* [Task statement] Scan the entries for lines with the word "total", then copy those lines.

Start of Input data

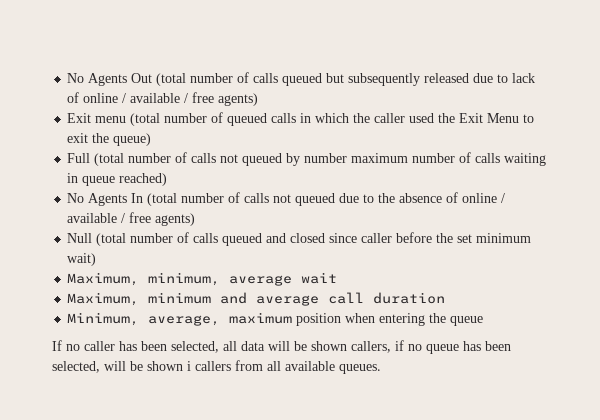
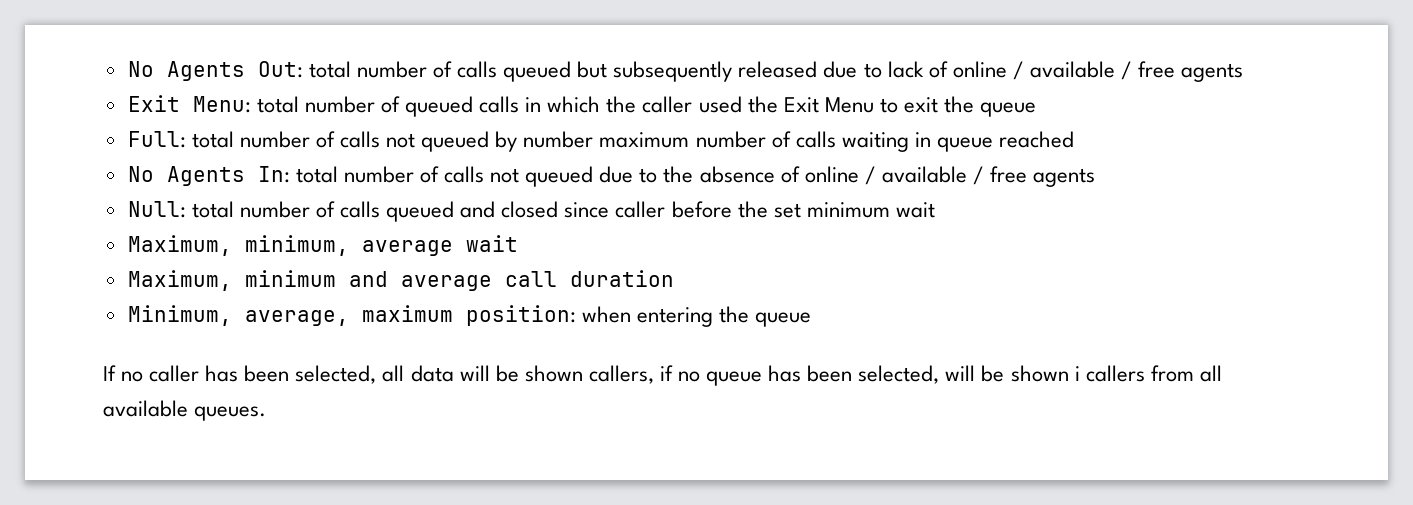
[67,73,187,86] No Agents Out (total -> [127,61,351,81] No Agents Out: total
[218,93,259,106] [67,113,161,126] agents) // Exit menu (total -> [1181,63,1244,82] [127,95,299,113] agents // Exit Menu: total
[113,133,152,146] [67,153,125,166] queue) // Full (total -> [980,102,1037,117] [127,131,234,148] queue // Full: total
[119,173,168,186] [67,193,178,206] reached) // No Agents In (total -> [998,131,1074,148] [127,166,338,186] reached // No Agents In: total
[155,213,196,226] [67,233,127,246] agents) // Null (total -> [1033,168,1096,187] [127,201,234,218] agents // Null: total
[67,253,97,266] wait) -> [895,202,935,218] wait
[296,313,342,326] position -> [465,305,576,326] position:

End of Input data

* [Answer box]
[67,73,187,86] No Agents Out (total -> [127,61,351,81] No Agents Out: total
[218,93,259,106] [67,113,161,126] agents) // Exit menu (total -> [1181,63,1244,82] [127,95,299,113] agents // Exit Menu: total
[113,133,152,146] [67,153,125,166] queue) // Full (total -> [980,102,1037,117] [127,131,234,148] queue // Full: total
[119,173,168,186] [67,193,178,206] reached) // No Agents In (total -> [998,131,1074,148] [127,166,338,186] reached // No Agents In: total
[155,213,196,226] [67,233,127,246] agents) // Null (total -> [1033,168,1096,187] [127,201,234,218] agents // Null: total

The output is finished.